Feeling ill-treated when supporting a community member to access mental health care
In the face of the barriers to accessing mainstream mental health services, participants described how they and others in the community had at times no choice but to engage with a mainstream mental health service when trying to support an Aboriginal community member who was actively suicidal or acutely unwell. When forced to access existing services, participants reported feeling like the system would often treat them like a ‘troublemaker’ (FGb, Speaker 55) or would at times call the ‘police on them’ (FGb, Speaker 55) when all they were trying to do was support a friend or family member. The persistent negative experiences reported by participants when attempting to access support left some participants feeling powerless and like ‘they didn’t even have the right to good respectful health care’ (FGg, Speaker 62) and that ‘you get knocked down and you just can’t possibly get back up again’ (FGg, Speaker 62). The powerlessness described by participants extended to having no confidence that if they chose to make a complaint about their treatment that it would be treated seriously and recognising that if they did make a complaint about the service ‘Where [were they] going to go? There isn’t another service for over one hundred kilometres.’ (FGg, Speaker 76).
No Aboriginal-specific mental health/suicide service
The sense of powerlessness in discussing suicide and being able to support people during a suicide crisis appeared to be amplified by the absence of a ‘trusting’ relationship with mental health services and the absence of Aboriginal-specific mental health services.
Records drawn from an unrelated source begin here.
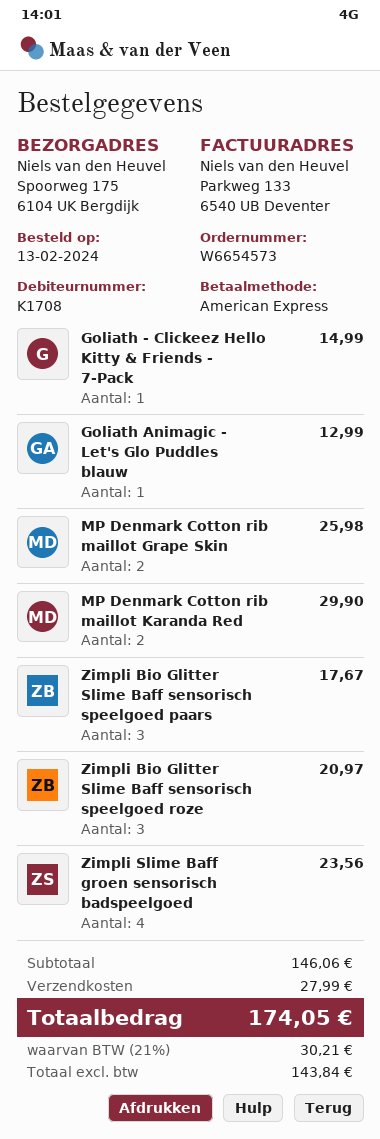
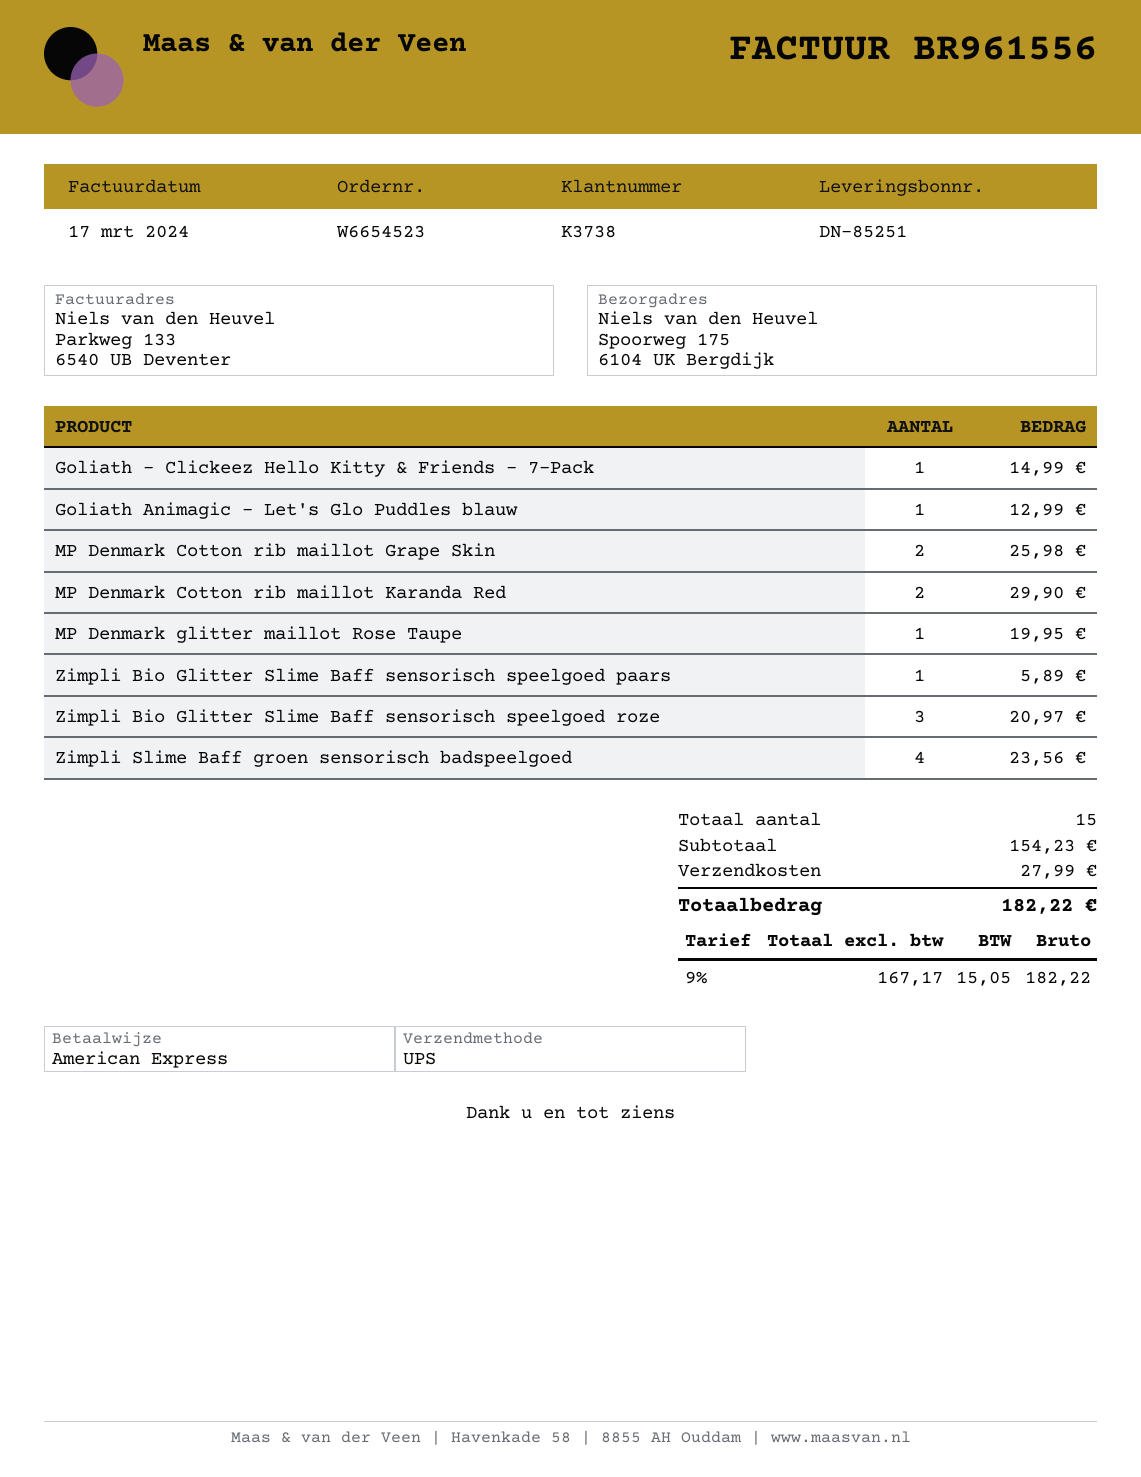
order number: W6654573 -> W6654523
customer number: K1708 -> K3738
Zimpli Bio Glitter Slime Baff sensorisch speelgoed paars: 3 for 17.67 -> 1 for 5.89
MP Denmark glitter maillot Rose Taupe: none -> 1 for 19.95
subtotal: 146.06 -> 154.23
net: 143.84 -> 167.17
tax: 21% = 30.21 -> 9% = 15.05
total: 174.05 -> 182.22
The majority of participants reported feeling that there was no Aboriginal-specific service or no one in their community that Aboriginal people could sit down and have a ‘talk with to steer them in the right direction’ (FGg, Speaker 16) or someone that ‘they can identify with and they can feel safe with and they will open up to’ (FGg, Speaker 16). Participants reported that having access to Aboriginal-specific supports in their community was important because community members ‘especially young ones, they won’t open up to [just] anyone, they won’t [just] go to anyone’ (FGg, Speaker 26) and the community had felt in the past that they were not understood by counsellors who lacked an ‘understanding [of] where I am coming from, my way of thinking and their training is totally wrong with working with Aboriginal people’ (FGb, Speaker 22). Participants reported that improving their access to an Aboriginal-specific mental health service and addressing the limited existing capacity of mental health services to provide culturally appropriate care and incorporating more Aboriginal workers or Aboriginal mental health clinicians would be appropriate ways to address the issues.